The Bavarian city that spawned the rise of the Third Reich by hosting massive Nazi Party propaganda rallies in the 1920s and 1930s was deemed by the victorious Allies to be a fitting place to stage its symbolic death. Although World War II had left much of the city in rubble, the Palace of Justice—which included a sizable prison capable of holding 1,200 detainees—remained largely undamaged and was chosen to host the trials once German prisoners completed the work of enlarging its courtroom.

2. It was the first trial of its kind with judges from four countries.

The Nuremberg Trials marked a milestone in the establishment of international law. While there had been prior prosecutions of war crimes in history, such as that of Confederate army officer Henry Wirz, those had been conducted according to the laws of a single country. Until the Nuremberg Trials, there had been no precedent for an international trial of war criminals. Rather than use a single judge and jury, the trial of high-ranking Nazi leaders was conducted by a panel of four judges. The United States, Soviet Union, France and Great Britain each supplied a main judge and an alternate, and Britain’s Lord Justice Geoffrey Lawrence presided. The Nuremberg Trials served as a precedent for the subsequent prosecution of war crimes in Japan and led to the establishment of the United Nations Genocide Convention and Universal Declaration of Human Rights in 1948 as well as the Geneva Convention on the Laws and Customs of War in 1949.

3. The Nuremberg Trials marked the first prosecutions for crimes against humanity.

The London Charter of the International Military Tribunal, which set the laws and procedures for the conduct of the Nuremberg Trials, defined three categories of crimes: crimes against the peace, war crimes and, for the first time, crimes against humanity, which included murder, enslavement or deportation of civilians or persecution on political, religious or racial grounds.

4. The trials marked the introduction of simultaneous translation.

With the defendants, judges and lawyers speaking a mix of German, French, English and Russian, a language barrier threatened to bog down the proceedings. However, the development of a new instantaneous translation system by IBM allowed every trial participant to listen via headsets to real-time translations of the proceedings. Yellow lights at microphones warned speakers to slow down for the benefit of the translators, while red lights signaled the need to stop and repeat statements. The simultaneous translation system allowed the trial to be conducted four times faster than if consecutive translation was used.

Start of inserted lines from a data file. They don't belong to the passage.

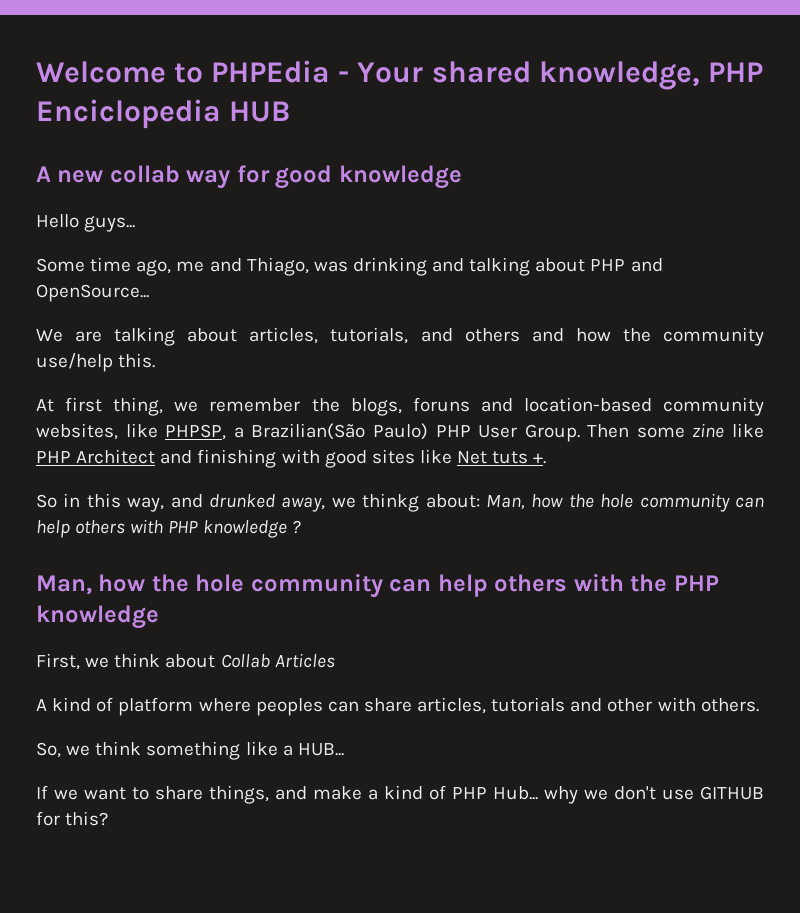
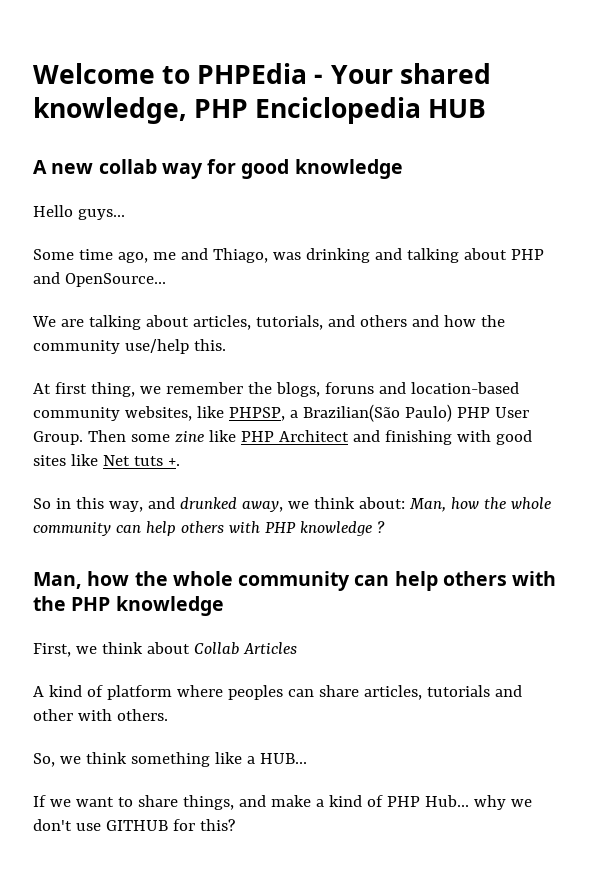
[362,493,420,512] thinkg -> [313,497,355,509] think
[600,494,634,508] hole -> [510,497,551,509] whole
[195,574,245,592] hole -> [172,571,233,586] whole

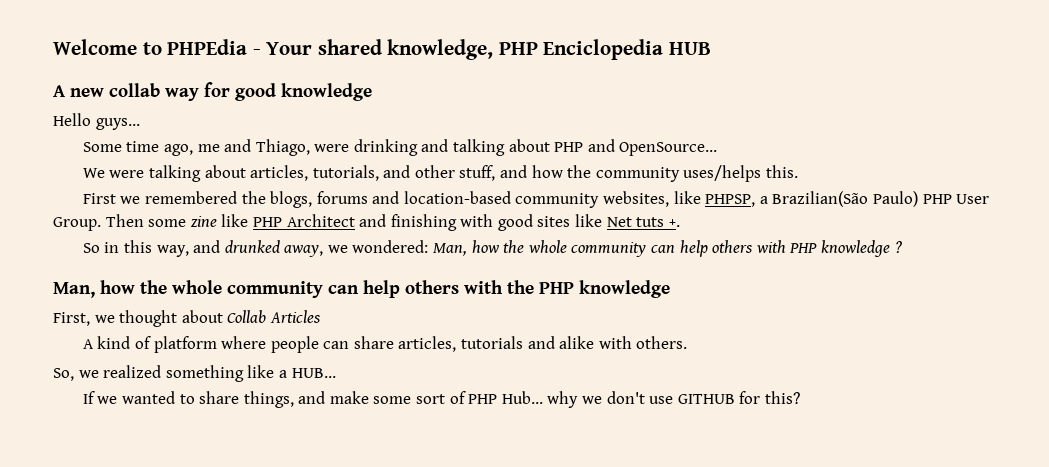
[272,252,301,260] was -> [314,144,350,152] were
[60,319,84,327] are -> [109,170,145,178] were
[359,315,407,327] others -> [414,165,496,181] other stuff,
[124,339,189,354] use/help -> [683,165,762,182] uses/helps
[33,382,243,397] At first thing, we remember -> [82,191,237,204] First we remembered
[324,382,374,394] foruns -> [316,191,368,204] forums
[313,497,405,509] think about: -> [352,240,429,253] wondered:
[101,642,143,654] think -> [119,310,178,327] thought
[227,685,283,700] peoples -> [270,336,319,353] people
[33,709,73,721] other -> [559,336,595,349] alike
[85,752,127,764] think -> [103,365,162,378] realized
[75,797,114,807] want -> [121,391,175,404] wanted
[315,795,362,807] a kind -> [373,394,446,404] some sort

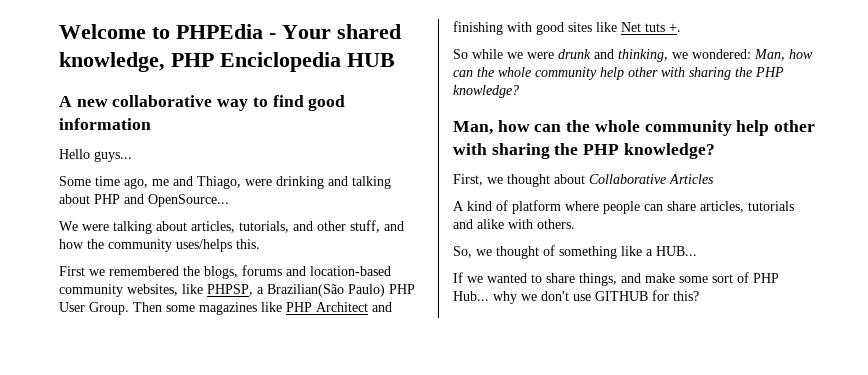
[109,82,372,101] collab way for good knowledge -> [112,95,346,111] [59,118,151,130] collaborative way to find good information
[189,216,217,227] zine -> [199,302,257,315] magazines
[104,240,324,257] in this way, and drunked away, -> [472,49,668,62] while we were drunk and thinking,
[503,240,902,257] [53,280,670,298] the whole community can help others with PHP knowledge ? // Man, how the whole community can help others with the PHP knowledge -> [453,67,784,80] [453,85,519,98] [453,120,816,136] [453,143,715,159] can the whole community help other with sharing the PHP knowledge? // Man, how can the whole community help other with sharing the PHP knowledge?
[227,310,267,323] Collab -> [589,174,666,184] Collaborative
[103,365,162,378] realized -> [496,245,555,259] thought of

5. A Supreme Court justice led the American team of prosecutors.

President Harry Truman asked Robert Jackson, an associate justice of the Supreme Court, to serve as the chief American prosecutor at the international tribunal. Jackson accepted the offer but was adamant that the proceedings not be a show trial. “If we want to shoot Germans as a matter of policy, let it be done as such, but don’t hide the deed behind a court,” he wrote. Jackson’s colleague, Chief Justice Harlan Stone, did not think highly of the proceedings. “Jackson is away conducting his high-grade lynching party in Nuremberg,” he wrote privately to a friend in 1945. “I don’t mind what he does to the Nazis, but I hate to see the pretense that he is running a court and proceeding according to common law. This is a little too sanctimonious a fraud to meet my old-fashioned ideas.”

6. A prosecutorial advisor originated the term “genocide.”

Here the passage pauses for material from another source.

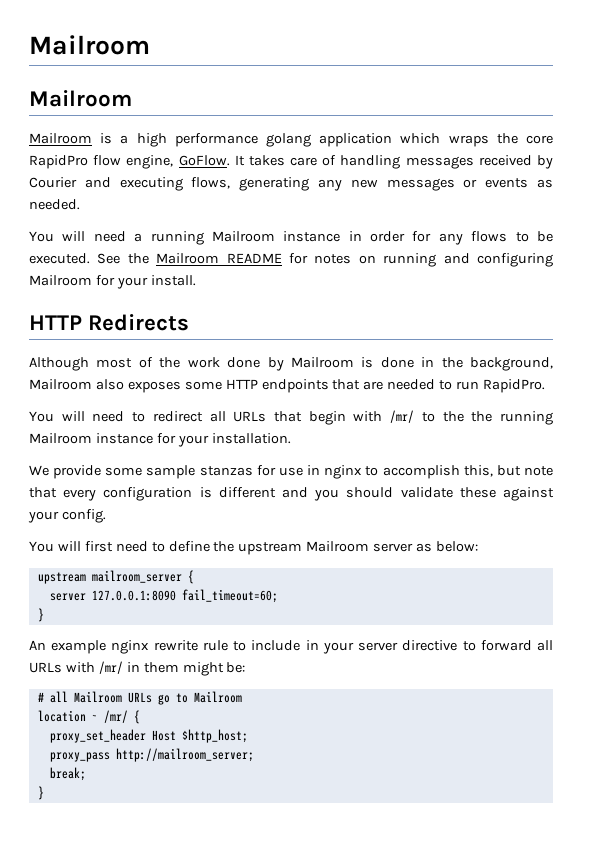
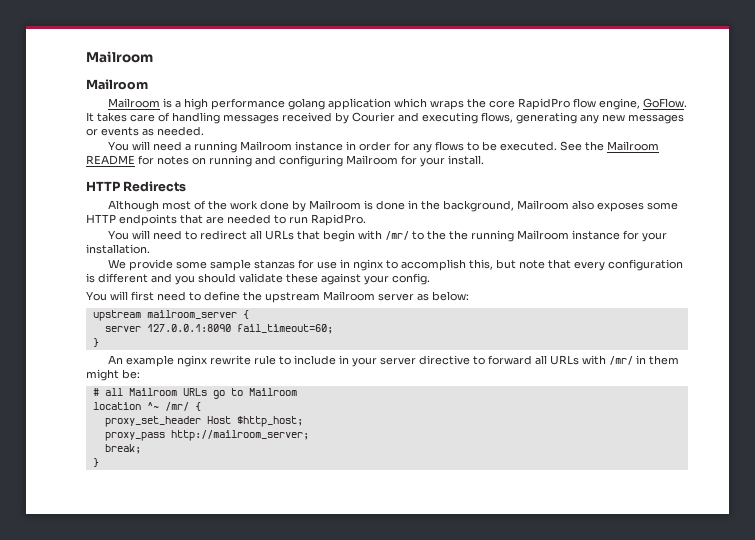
[91,714,98,721] ~ -> [146,402,159,410] ^~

Raphael Lemkin, a Polish-born lawyer who served as an advisor to Jackson, is credited with coining the term “genocide” in 1944 to describe the Nazis’ planned extermination of Jews. The word is an amalgam of “genos,” the Greek word for “tribe” or “race,” and “-cide,” Latin for “killings.” Lemkin, who lost nearly 50 relatives in the Holocaust, defined genocide as “a coordinated plan of different actions aimed at the destruction of essential foundations of the life of national groups, with the aim of annihilating the groups themselves.” The Nuremberg Trials marked the first-ever prosecutions for genocide.

7. Not all the defendants were found guilty.

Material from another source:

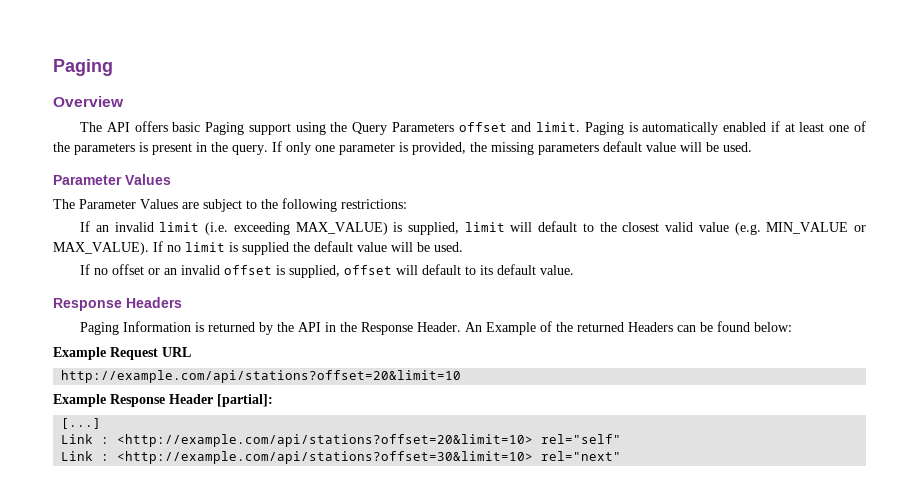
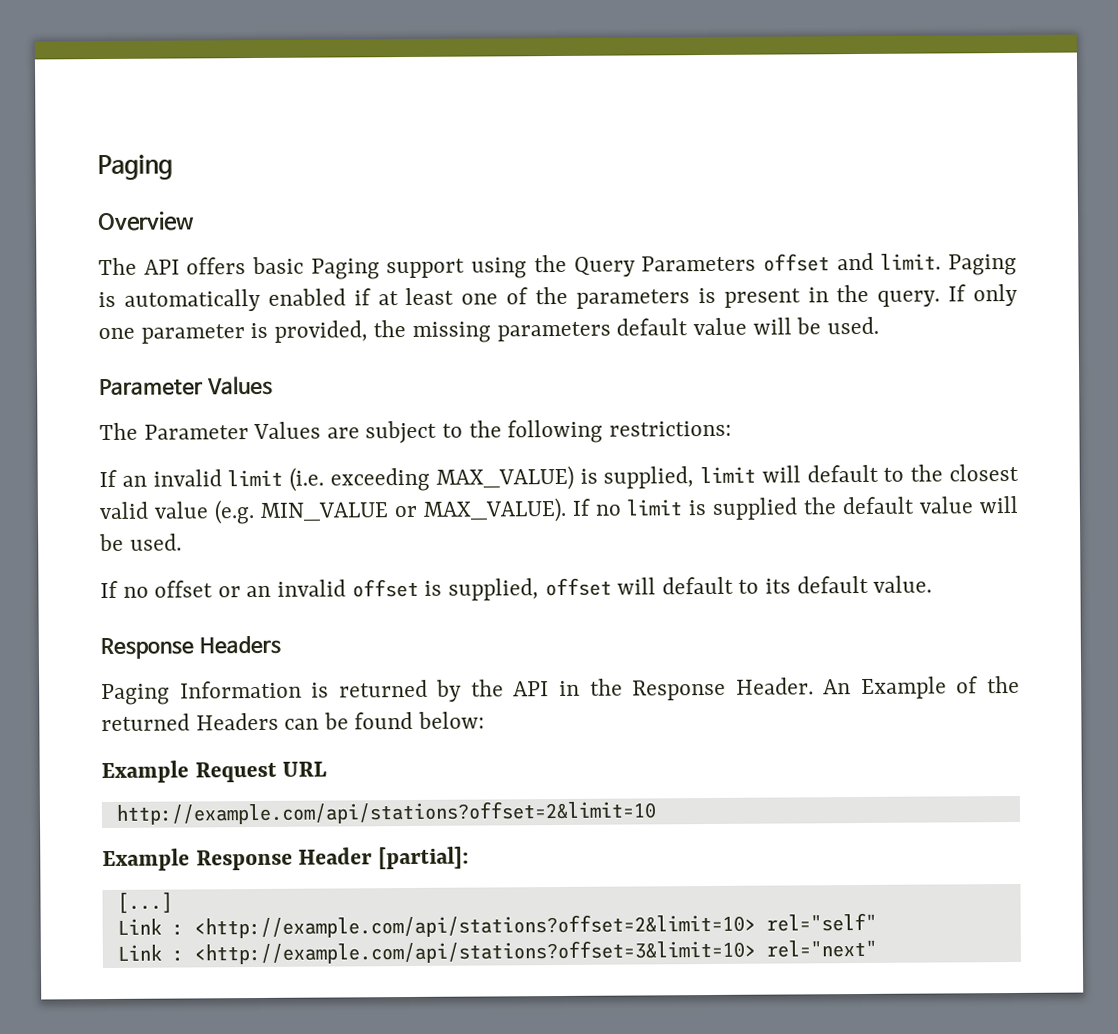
[61,370,462,383] http://example.com/api/stations?offset=20&limit=10 -> [115,800,657,825] http://example.com/api/stations?offset=2&limit=10
[117,434,534,447] <http://example.com/api/stations?offset=20&limit=10> -> [193,913,756,939] <http://example.com/api/stations?offset=2&limit=10>
[117,451,534,464] <http://example.com/api/stations?offset=30&limit=10> -> [193,939,756,965] <http://example.com/api/stations?offset=3&limit=10>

Of the 22 high-ranking Nazis who stood trial for war crimes before the international tribunal, 12 were sentenced to death by hanging, including Martin Bormann, the personal secretary to Nazi leader Adolf Hitler who is now believed to have committed suicide in May 1945, in absentia. Seven others, including Hitler’s former deputy Rudolf Hess, received prison sentences ranging from 10 years to life, but three were acquitted.

8. Hermann Goering committed suicide on the eve of his scheduled execution.

The highest-ranking Nazi to survive the war, Gestapo founder and Luftwaffe commander-in-chief Herman Goering took his own life on the night of October 15, 1946, just hours before his scheduled execution. Dressed in silk pajamas, the man instrumental in ordering the Holocaust cheated the noose by ingesting a small glass capsule of potassium cyanide that he had smuggled into prison. In a suicide note to his wife, Hitler’s heir apparent wrote that he would be willing to die by firing squad but not in such an undignified manner as hanging. “I have decided to take my own life, lest I be executed in so terrible a fashion by my enemies,” Goering wrote.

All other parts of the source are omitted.